Sozialpolitik: FDP will Elterngeld für Nicht-Berufstätige streichen
zuletzt aktualisiert: 25.06.2010 - 06:22(RP). Die FDP will das Elterngeld umfassender kürzen als bisher im Sparpaket der Regierung vorgesehen. So soll der Mindestzuschuss für Eheleute gestrichen werden, wenn diese nicht berufstätig waren. Ein Modell wird in der FDP-Bundestagsfraktion geprüft.

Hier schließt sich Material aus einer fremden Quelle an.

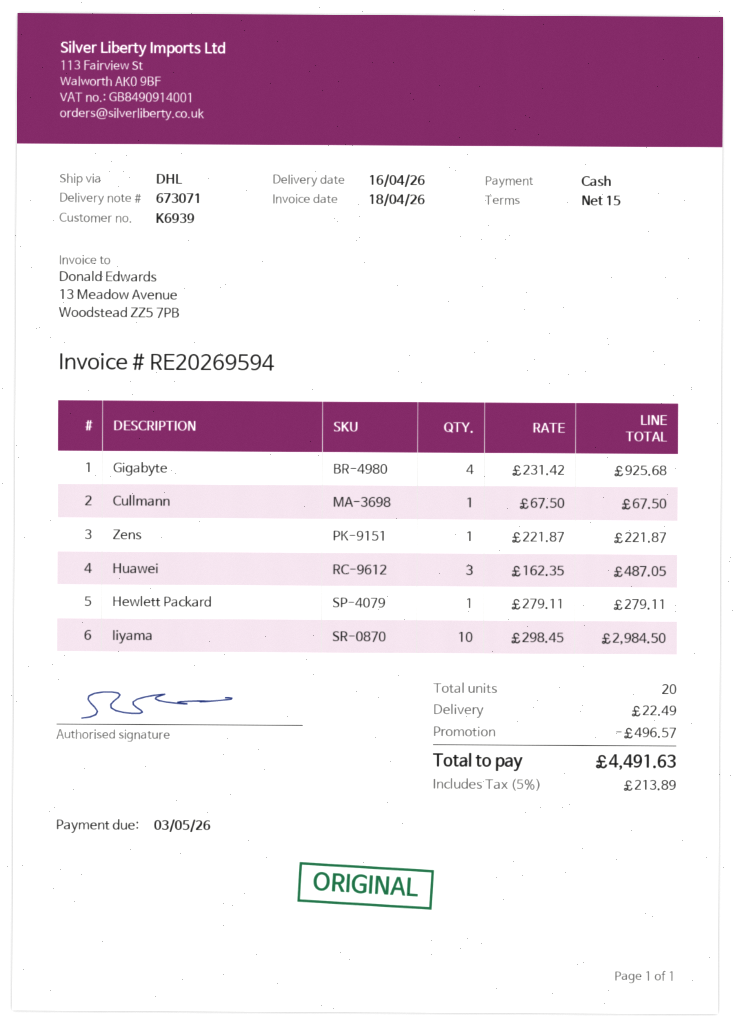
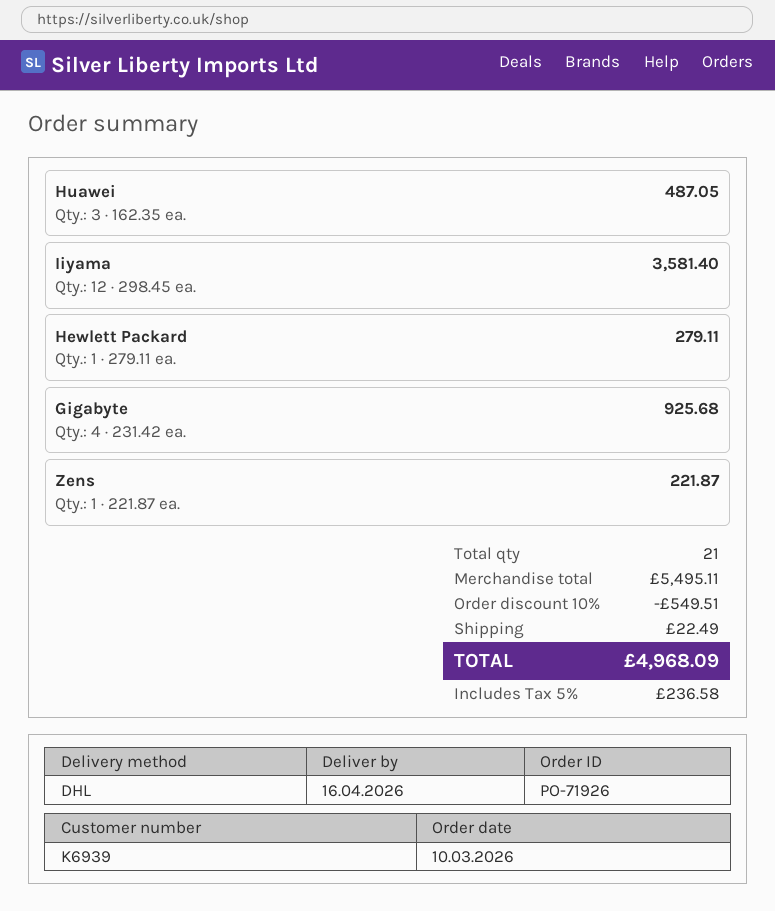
Cullmann: 1 x 67.50 = 67.50 -> none
Iiyama: 10 x 298.45 = 2984.50 -> 12 x 298.45 = 3581.40
total quantity: 20 -> 21
discount: 496.57 -> 549.51
tax: 5% = 213.89 -> 5% = 236.58
total: 4491.63 -> 4968.09

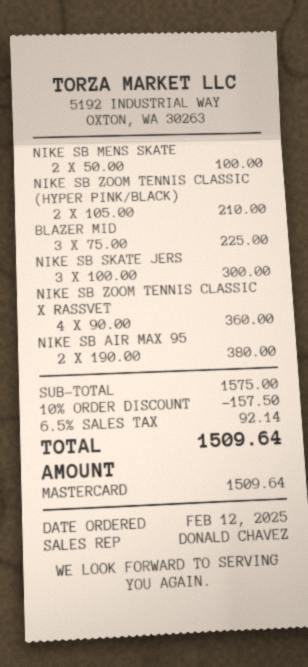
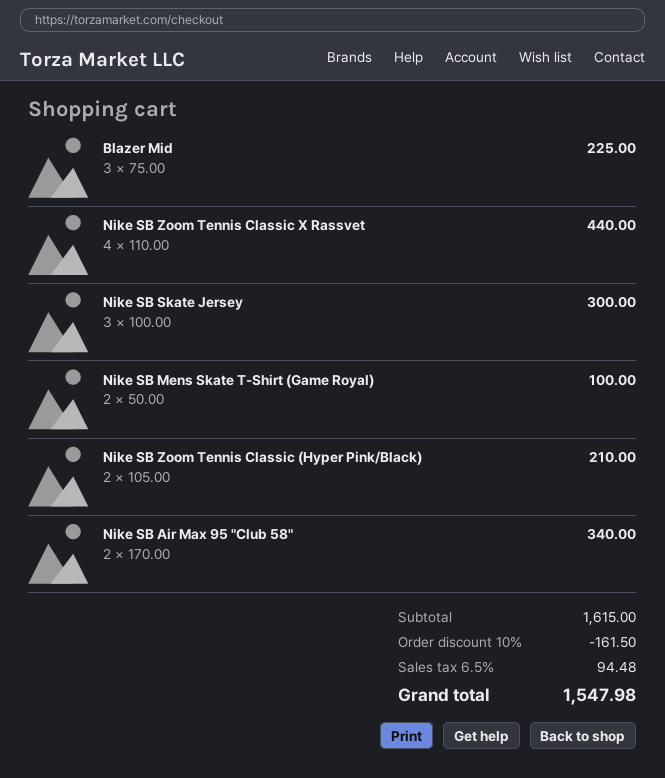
NIKE SB ZOOM TENNIS CLASSIC X RASSVET: 4 x 90.00 = 360.00 -> 4 x 110.00 = 440.00
NIKE SB AIR MAX 95: 2 x 190.00 = 380.00 -> 2 x 170.00 = 340.00
subtotal: 1575.00 -> 1615.00
discount: 10% = 157.50 -> 10% = 161.50
tax: 6.5% = 92.14 -> 6.5% = 94.48
total: 1509.64 -> 1547.98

"Wir sollten das Elterngeld auf diejenigen konzentrieren, die vorher gearbeitet haben oder wegen einer früheren Geburt ihre Berufstätigkeit unterbrochen haben", sagte Fraktions-Geschäftsführer Otto Fricke unserer Redaktion. FDP-Familienpolitikerin Miriam Gruß ergänzte: "Wir müssen grundsätzlich prüfen, ob familienpolitische Leistungen richtig verteilt werden", sagte Gruß unserer Redaktion.
Das Elterngeld war 2007 als Lohnersatzleistung für Berufstätige eingeführt worden, um die Entscheidung für ein Kind zu erleichtern. Nun wollen die Liberalen ein Signal der sozialen Balance setzen. Der Wegfall des Elterngelds für Hartz-IV-Empfänger löste Kritik aus, weil die nicht-arbeitende "Millionärsgattin" weiter den Mindestsatz von 300 Euro beziehen könne.